On Tue, Jul 25, 2017 at 11:14 AM, Jakub Jelinek <jakub@redhat.com> wrote:
> Hi!
>
> The following patch adjusts the vec_init and vec_extract optabs, so that
> they don't have in the expander names just the vector mode, but also another
> mode, for vec_extract the mode of the result and for vec_init the mode of
> the elts of the vector passed as second operand.
>
> Without this patch, the second mode has been implicit, GET_MODE_INNER of
> the vector mode, so one could just extract a single element from a vector
> or construct vector from elements.  While that is most common, we allow
> in GIMPLE e.g. construction of V8DImode from 4 V2DImode elements etc.
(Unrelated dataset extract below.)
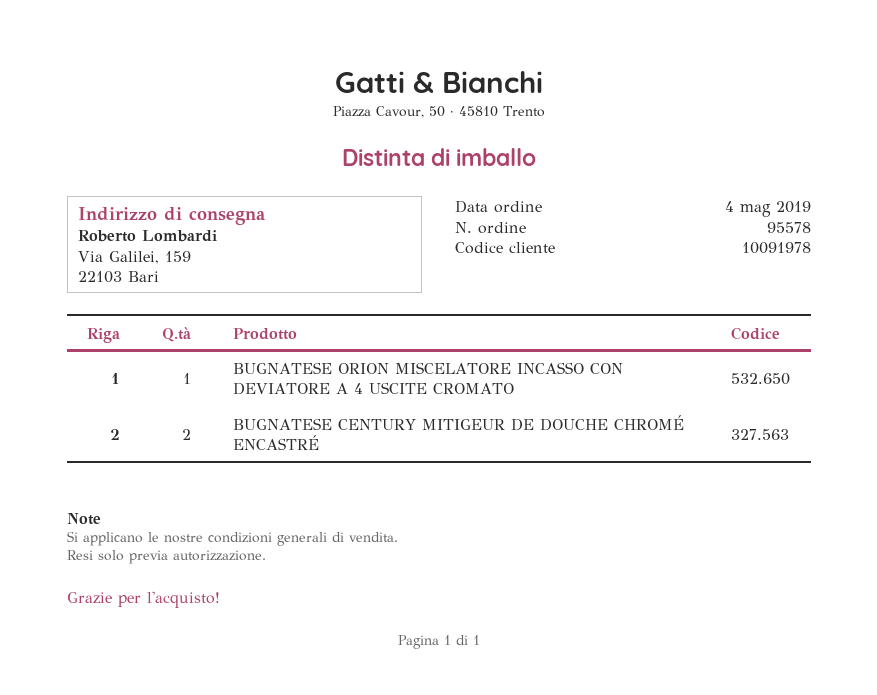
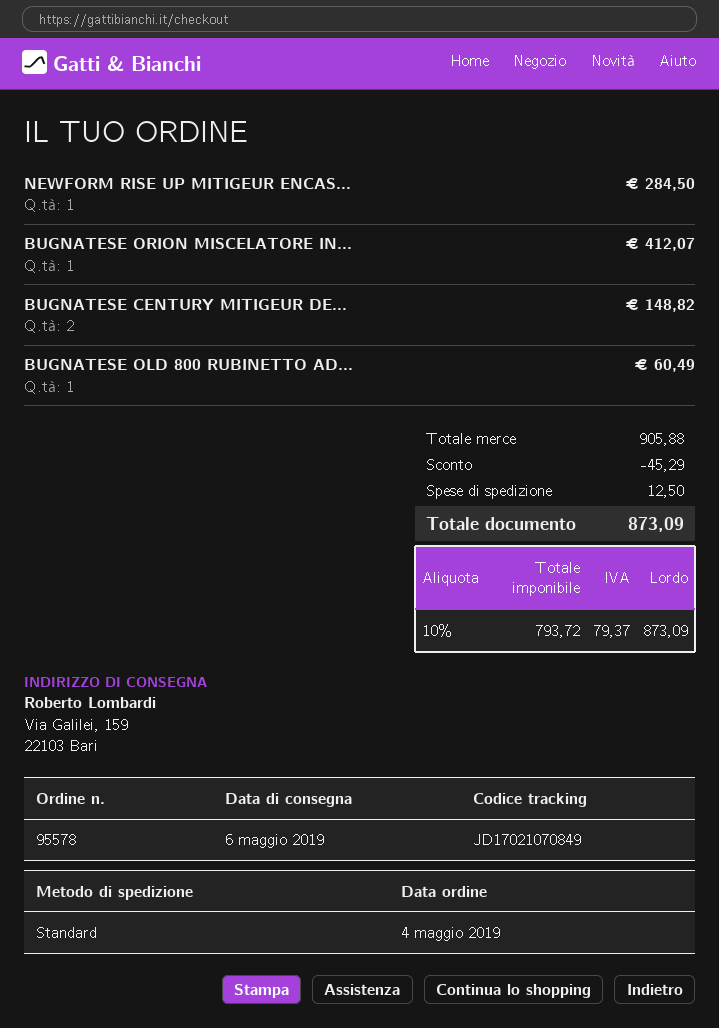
NEWFORM RISE UP MITIGEUR ENCAS...: none -> 1
BUGNATESE OLD 800 RUBINETTO AD...: none -> 1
> and the vectorizer uses them.  By having the second mode in the name
> it allows the generic code (vectorizer, expansion) to query whether the
> backend supports such vector from vector expansions or inits from vector
> elts and use them if available.
>
> For vec_extract, if we say want to extract high V2SImode from V4SImode
> the fallback is try to expand it as DImode extraction from V2DImode.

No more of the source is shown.